== What needs to be done ==
Reproduce every line of the material below exactly. No pictures belong in the copy.

== Supplied material ==
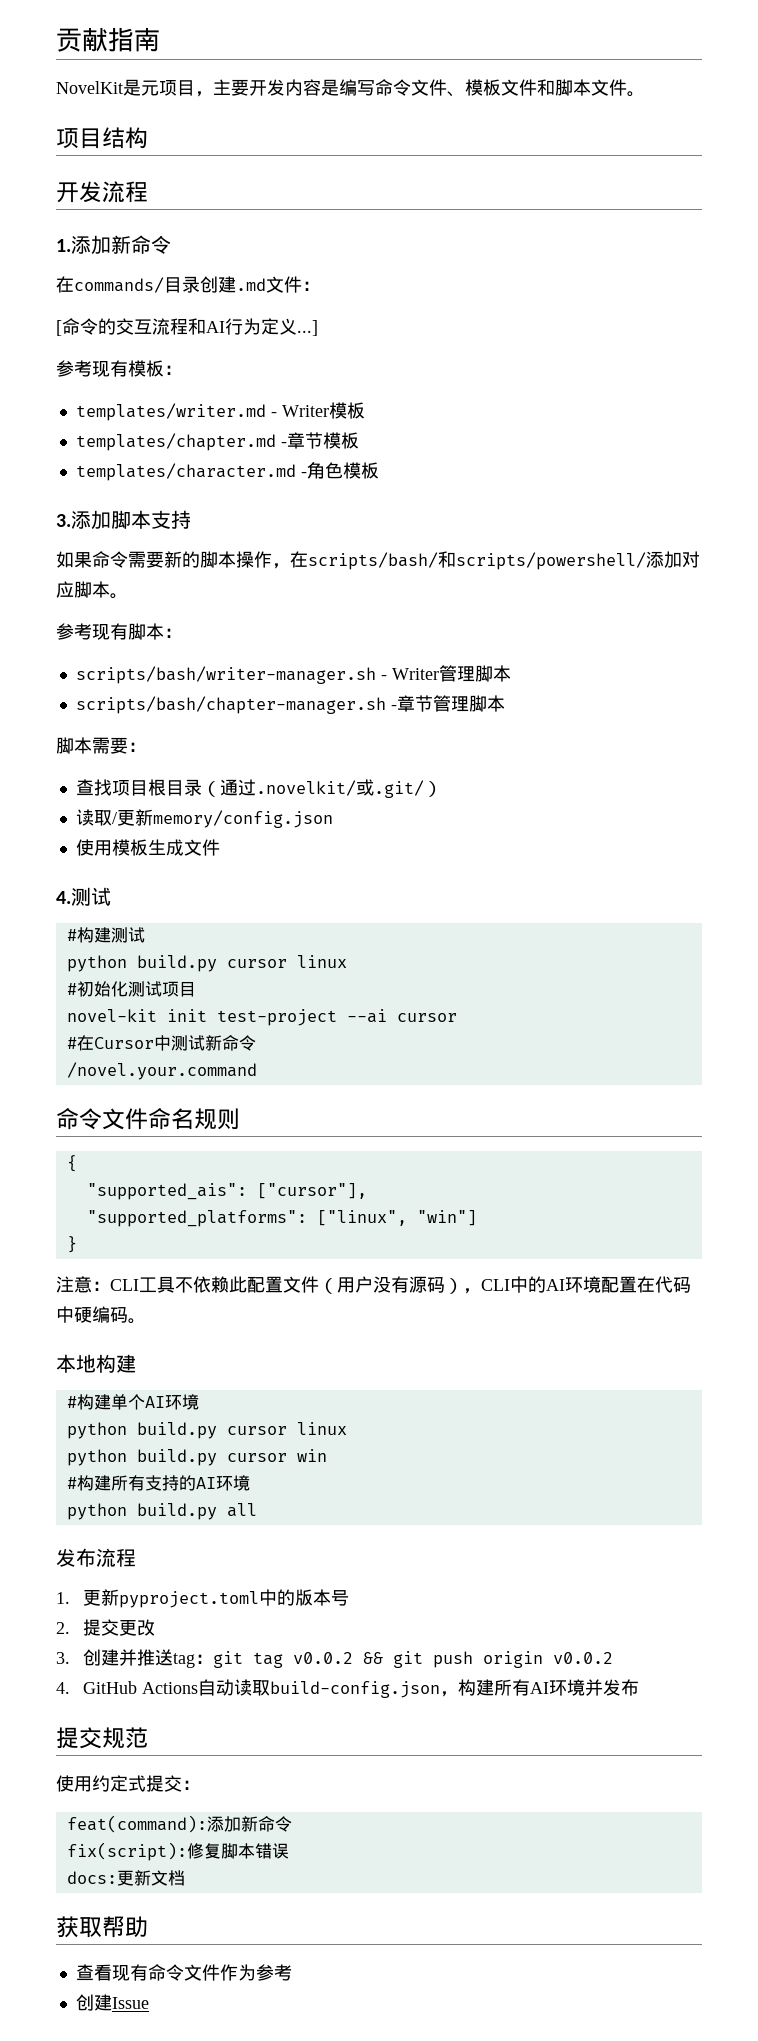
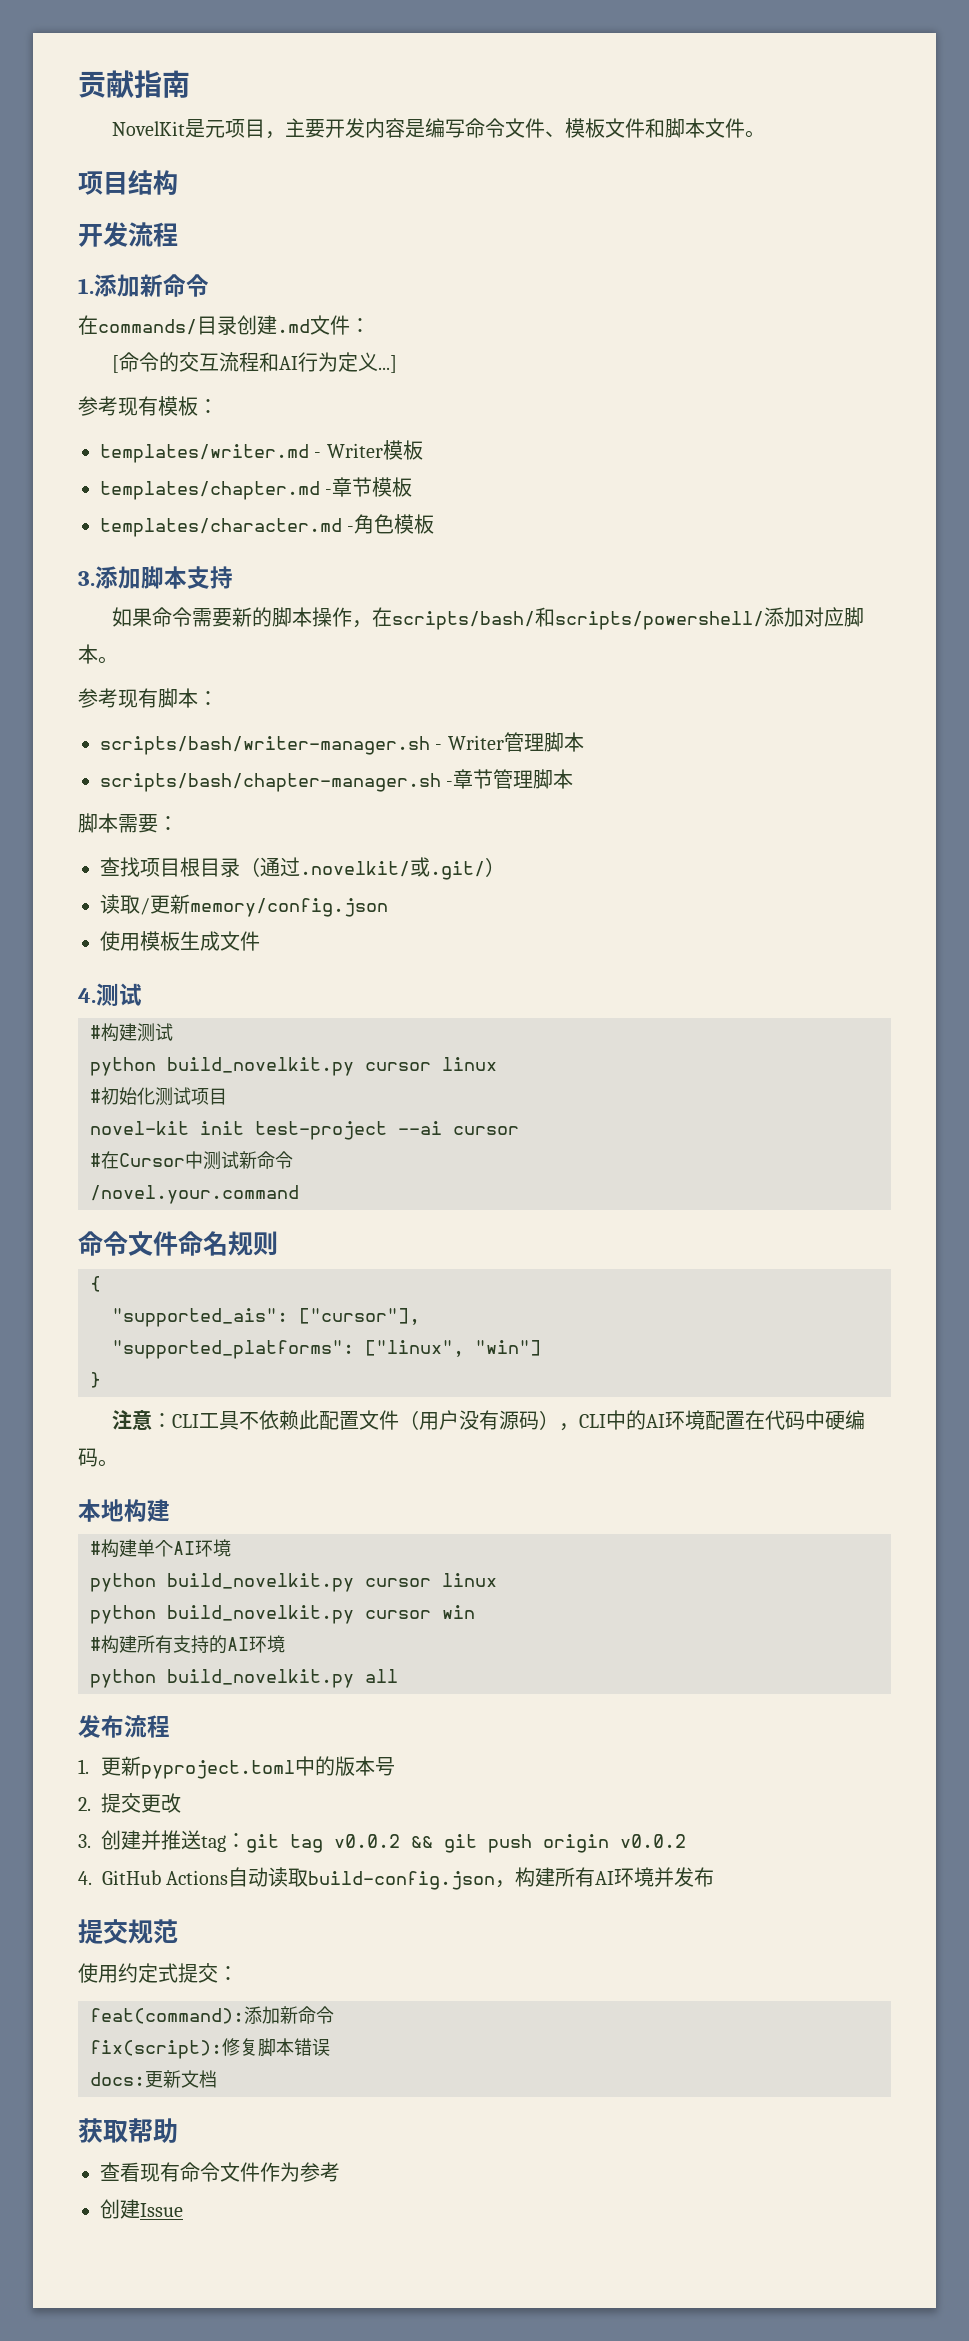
  #构建测试
- python build.py cursor linux
+ python build_novelkit.py cursor linux
  #构建单个AI环境
- python build.py cursor linux
+ python build_novelkit.py cursor linux
- python build.py cursor win
+ python build_novelkit.py cursor win
- python build.py all
+ python build_novelkit.py all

== Solution to the problem ==
  #构建测试
- python build.py cursor linux
+ python build_novelkit.py cursor linux
  #构建单个AI环境
- python build.py cursor linux
+ python build_novelkit.py cursor linux
- python build.py cursor win
+ python build_novelkit.py cursor win
- python build.py all
+ python build_novelkit.py all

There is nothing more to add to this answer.